Local mode boundaries
Local embedded mode is excellent when the gateway is not the thing you want to test. It is not a complete substitute for channel behavior, remote auth, pairing, or gateway-hosted routes. If a bug only appears in Slack, WhatsApp, or a remote node, reproduce it through the gateway path before declaring it fixed.
Runbook detail
For How to Use the OpenClaw TUI and Local Chat Mode, the important operator move is to record the exact documented surface you used and the condition that proves it worked. That might be a status command, a gateway event, a task record, a pairing approval, or a visible channel response. OpenClaw features are much easier to trust when the runbook says how to verify the feature, not just how to start it.
Operator checkpoint
Keep the first rollout narrow: one owner, one environment, one reversible test, and one written rollback note. Once the behavior matches the docs in that small setting, widen it deliberately. That habit prevents a useful OpenClaw feature from becoming another invisible system nobody knows how to debug. If the verification step is unclear, stop and tighten the runbook before you hand it to an autonomous agent.

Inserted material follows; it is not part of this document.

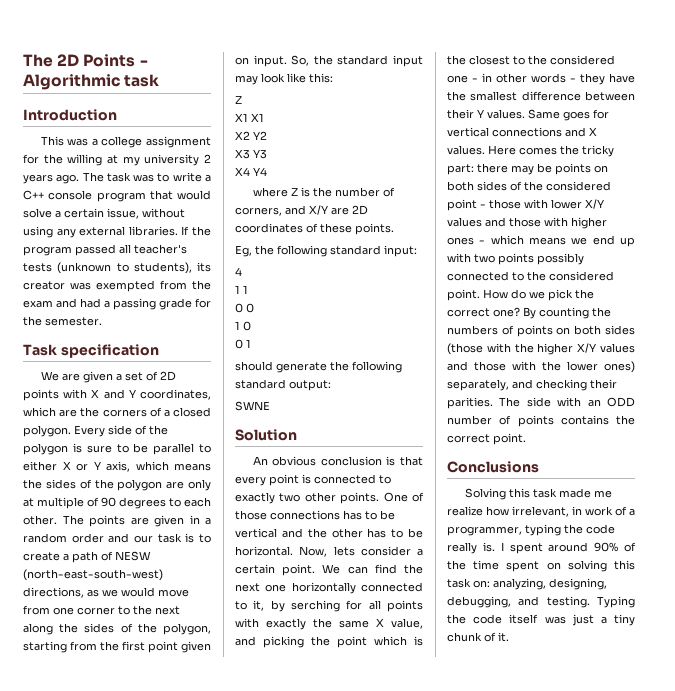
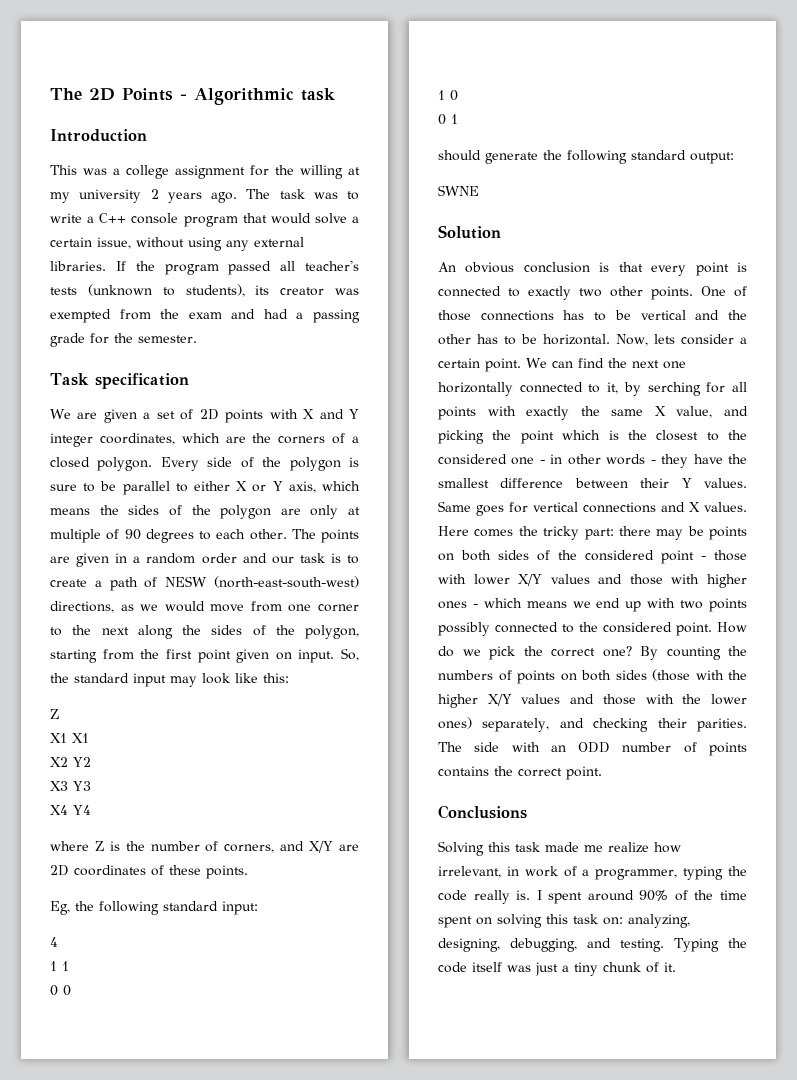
- We are given a set of 2D points with X and Y coordinates, which are the corners of a closed polygon.
+ We are given a set of 2D points with X and Y integer coordinates, which are the corners of a closed polygon.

Frequently Asked Questions
What are openclaw chat and openclaw terminal?
The TUI docs say chat and terminal are aliases for openclaw tui --local.
Can --local be combined with --url or --token?
No. The docs state --local cannot be combined with --url, --token, or --password.
Does local TUI mode bypass approvals?
No. Plugin approval gates still apply in local mode; tools that require approval prompt in the terminal.